Composer / Teacher

Roman Statkowski

(24.12.1859 - 12.11.1925)

Portret Romana Statkowskiego autorstwa Marcina Władyki na podstawie fotografii nieznanego autora, [w]: Nowości Illustrowane, 1906, ze zbiorów Biblioteki Jagiellońskiej / Jagiellońska Biblioteka Cyfrowa, w domenie publicznej.

Track list

Composer and teacher, born in Szczypiorno near Kalisz, died in Warsaw. Born into a musical family, he studied piano from an early age, but gave up music for law studies at the University of Warsaw – only to  abandon his studies and take up composition at Warsaw’s Music Institute (today the Warsaw Conservatory). He studied under Władysław Żeleński for some time before moving on to St. Petersburg, where he studied at the local conservatoire with Nicolai Solovjov (composition) and Nicolai Rimski-Korsakov (instrumentation). He obtained his diploma and a gold medal for his accomplishments in 1890. After a short trip to Germany and Belgium he returned to St. Petersburg and worked at an agency of the Warsaw Herman & Grossman piano storehouse. In 1903 he won the first prize for composing the opera “Filenis” at an international competition in London. A year later in Warsaw he won the first prize in a composers’ competition for an opera to the libretto based upon the Byronic poem “Maria” by Antoni Malczewski. Following the prize, the opera was first staged in Warsaw in 1906 to favourable reviews and has been staged anew every few decades. The most recent staging was included in the programme of the 2011 Wexford Festival.

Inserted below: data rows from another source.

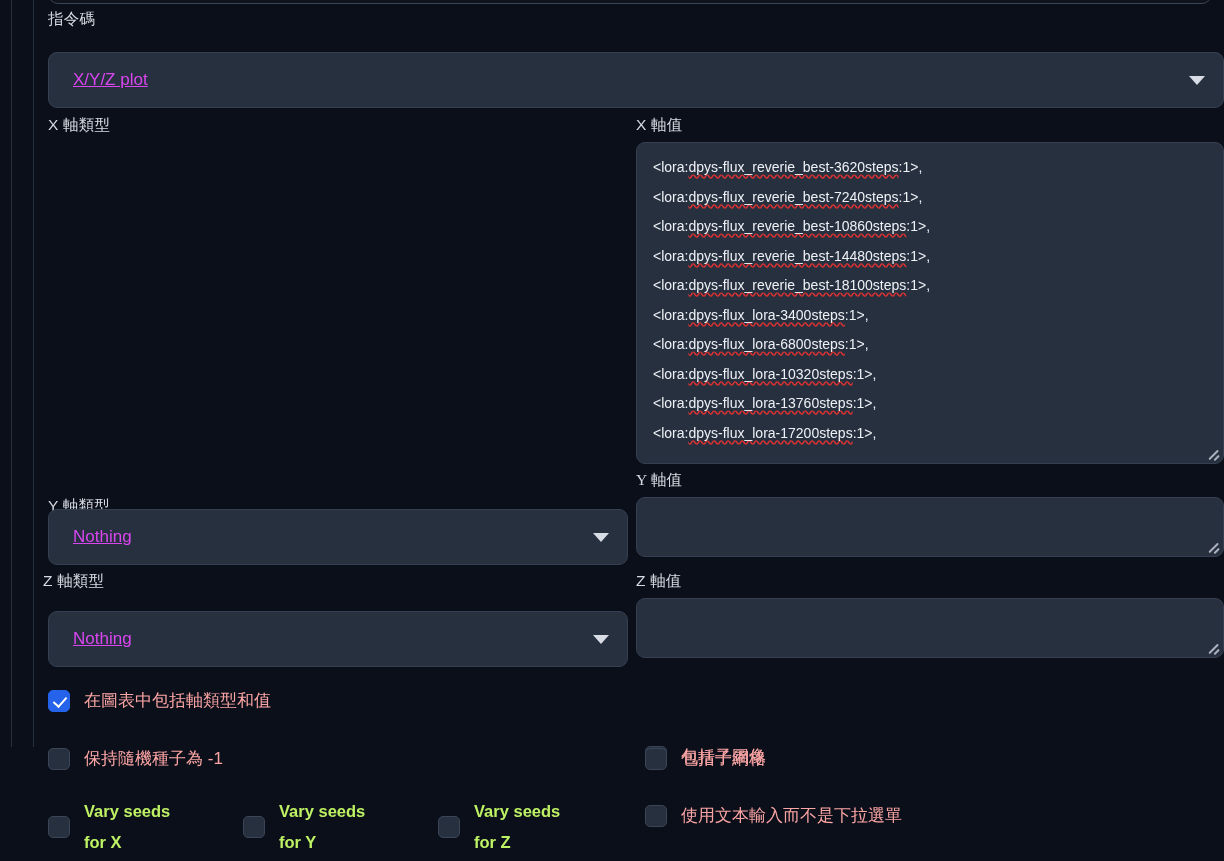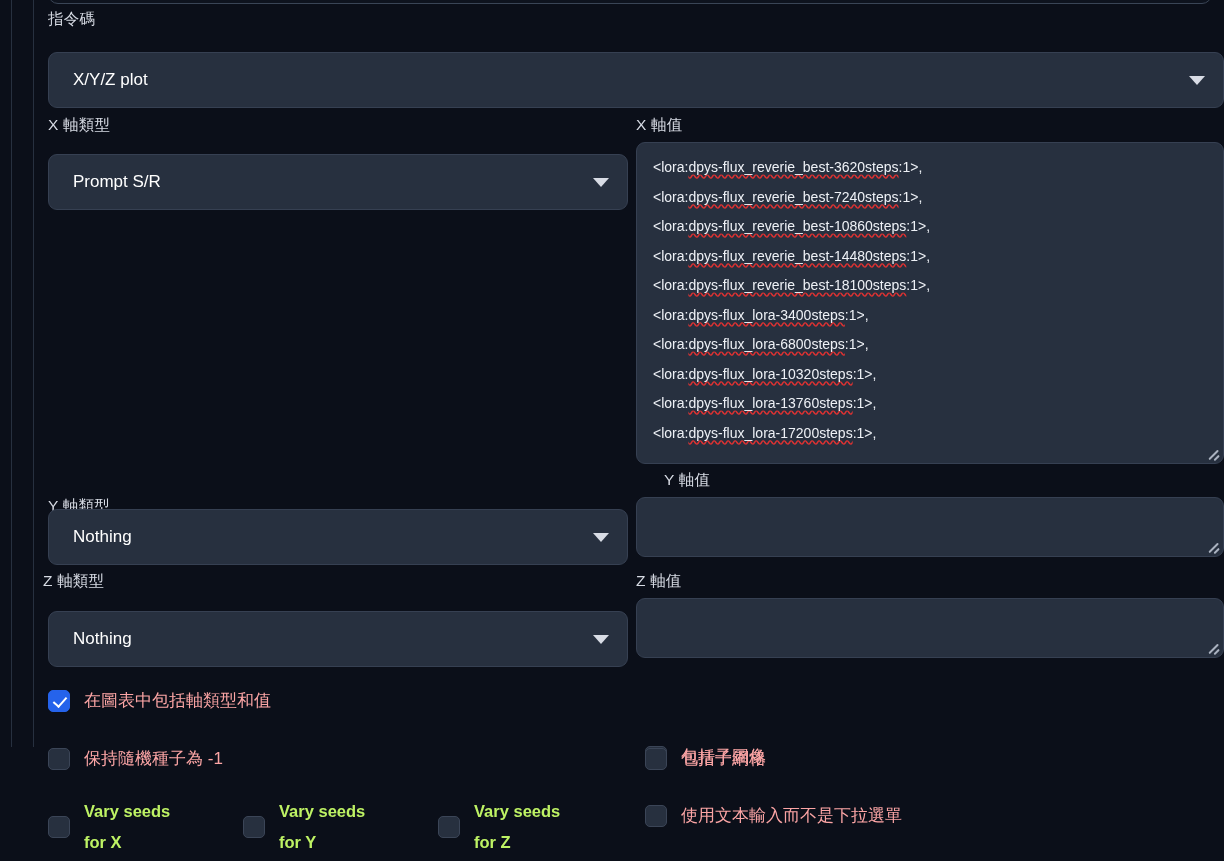"X/Y/Z plot" .dropdown .value { color: #ffffff -> #d946ef; text-decoration: none -> underline }
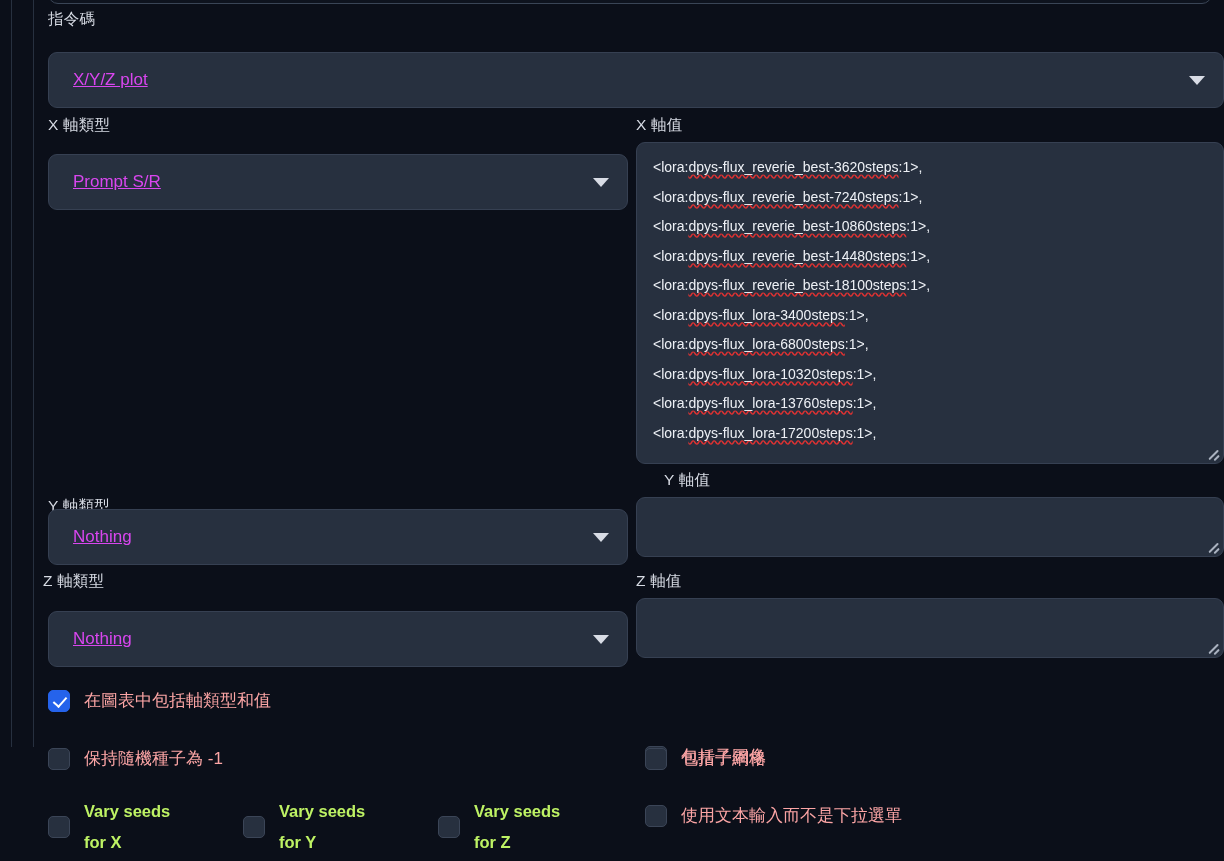"Prompt S/R" div.abs { html: <div> <span>Prompt S/R</span> <span></span> </div> -> none }
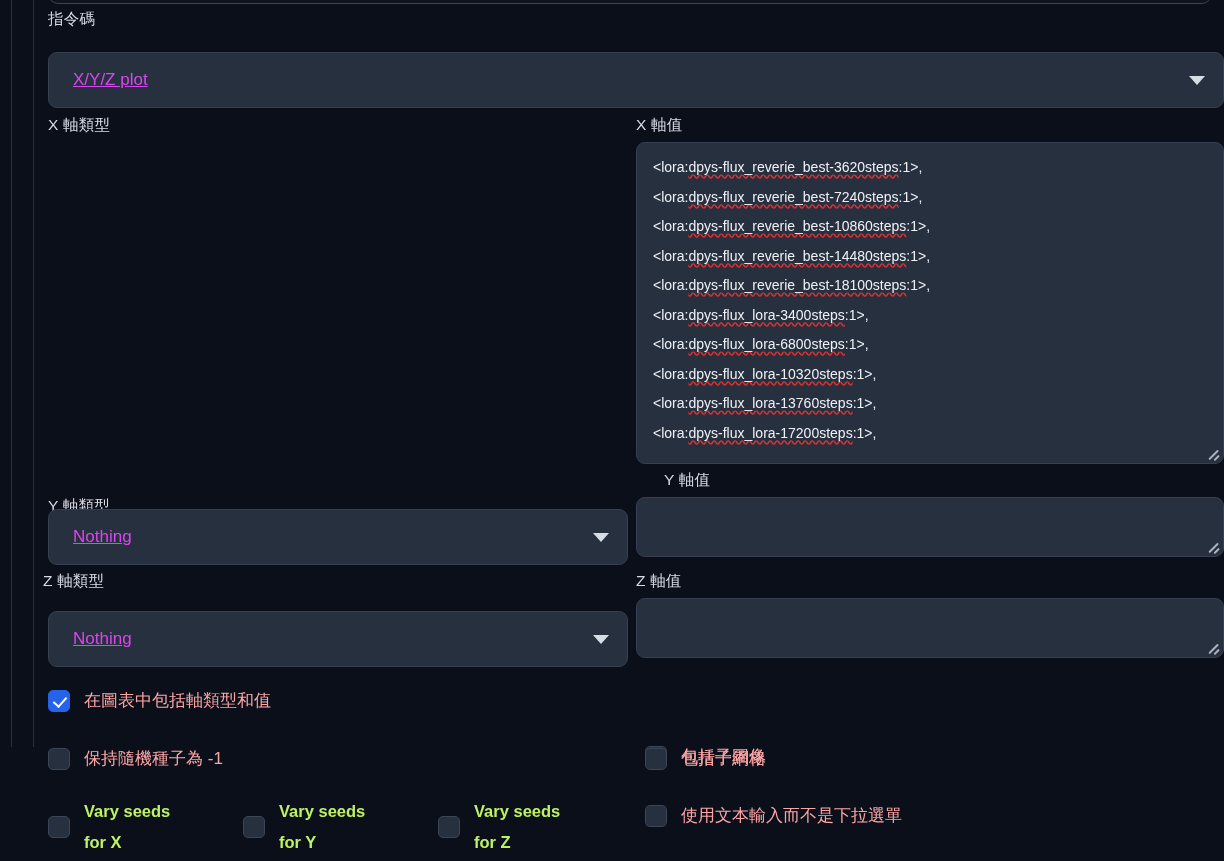"Y 軸值" div.abs { font-family: none -> Liberation Serif, serif; left: 630px -> 602px }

Statkowski was respected by his peers, fellow composers such as Emil Młynarski, but his shallow collection of compositions held him back from gaining world renown. Also, his style was considered slightly more conservative than the neo-Romanticism that was the order of the day – evident in the works of Szymanowski, Karłowicz, Różycki and Fitelberg. Overall, Statkowski composed several symphonic works, six string quartets, some violin pieces (among them the popular Alla Cracovienne) and close to 60 piano pieces, inspired by Polish dance traditions – the same sort that inspired Chopin – the Krakowiak or the Mazurka. His works indicate traces of Shchumann, Mendelssohn, Moszkowski and even Rachmaninov, along with a number of Russian composers. His exposure to Russian composers in St Pestersburg – Tchaikovsky and Maryinsky – brought a great deal to the particularly tragic ambiance of “Maria”.

In 1904 he settled down in Warsaw where he became a professor at the Warsaw Conservatory. Initially he lectured history of music and aesthetics and from 1909, after Zygmunt Noskowski’s death, he also led the composition class. His students included Jerzy Lefeld, Jan Adam Maklakiewicz, Feliks Wrobel, Piotr Perkowski, Michał Kondracki, Kazimierz Wiłkomirski, Bolesław Szabelski and others. He also served as the founder and editor of the Kwartalnik Muzyczny journal.